Looking back, many of her views were rooted in truth, but were so extreme as to become untrue. At least in my mind. I did see suffering and abuse in the world. I see it today. Starvation of children, killing, rape, war, abuse, loneliness and especially fear, are still present to anyone who is willing to see them. Drugs and alcoholism are ways that man has used to numb the feelings that such awareness can often lead to. This awareness has taken it's toll in my life as well. My own way of dealing with this kind of awareness was to feel that I was here to make a difference in the world and hopefully feel better about it in the process. That is, I wanted to change the world so that I could feel better myself.
This turned out to have it's own problems. It required others to change so that I could feel better and no one changes, except when they are ready. The only real solution was to change myself, which has it's own challenges. I seemed trapped between caring about the world and not caring. Whatever I had in my life was a constant reminder of what others did not have. I was imprisoned by my own good fortune. If I did well financially, I felt guilty and unworthy since there were millions of other just as worthy as me who were living in squalor. I could not run a business were I would be asked for payment from another who had less than I. I chose to work in situations that I was salaried and wasn't directly involved in the revenues of where I worked. I was quite a messed up guy. Essentially, the world was a messed up place, in my mind, that needed fixing and though I believed that god existed, I was always wondering what the heck god had in mind in maintaining such a world.
Now for a guy who believed that god was involved in this world, I had to face a few important ideas. Either I was wrong and god had abandoned this world, or god was involved somehow. If god was involved, then either god was insane or god was not. If god wasn't crazy, then there were many things that I did not understand. I wrestled with this for most of my life.

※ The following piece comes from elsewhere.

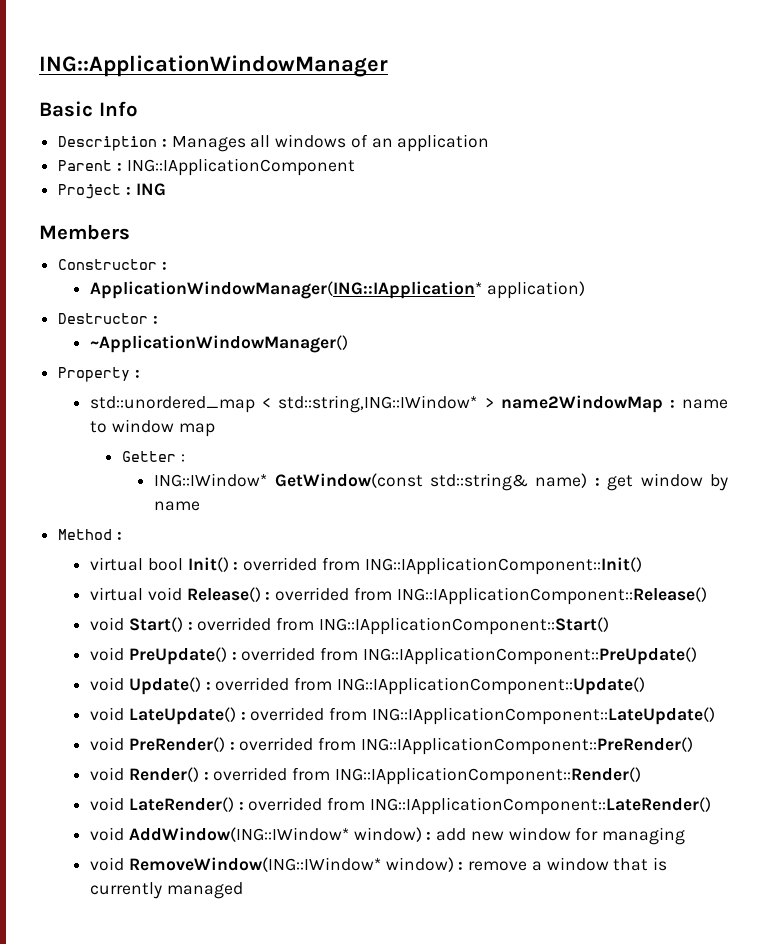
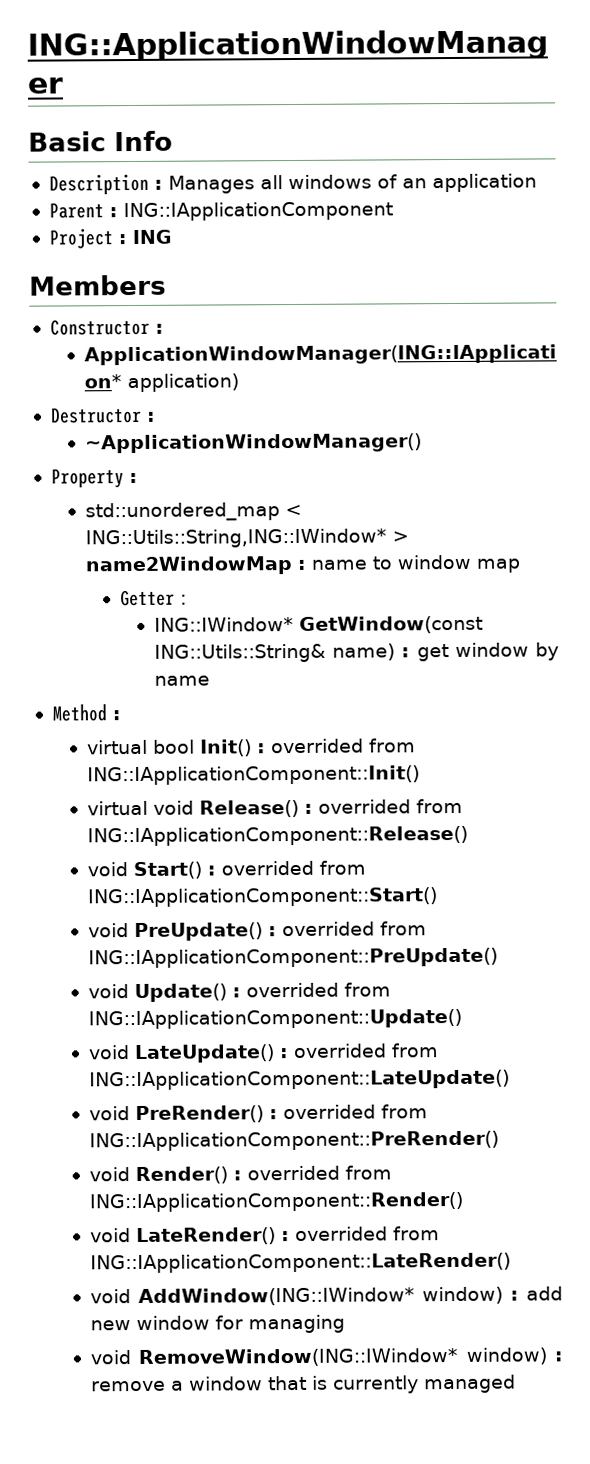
[278,395,478,413] std::string,ING::IWindow* -> [84,528,387,549] ING::Utils::String,ING::IWindow*
[429,473,528,491] std::string& -> [153,643,326,663] ING::Utils::String&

I had times where I felt like I must be crazy to be here in this world, because I had come to believe that I chose to come here. I still believe that part of the equation. I would vacillate between the world is good and the world is bad, depending on how my life seemed to be going. When something good would happen, I would feel blessed. When something bad or seemingly unfair would happen, I would again question why such things were allowed to be. After all, god can do anything, right?
So I was the one who's ideas were not settled. Along the way, facing many challenges in my ideology, I came up with ideas that I found very compelling. They were arrived at usually during my most difficult times. The ideas were my own and new to me. They originate within me from my own reasoning. In that way they were more a part of me than any ideas that I would hear elsewhere, because they were derived from my own life experience and reasoning. Some of these I'll be writing about here as I try to express things that I feel I need to remember and that may be of value to others.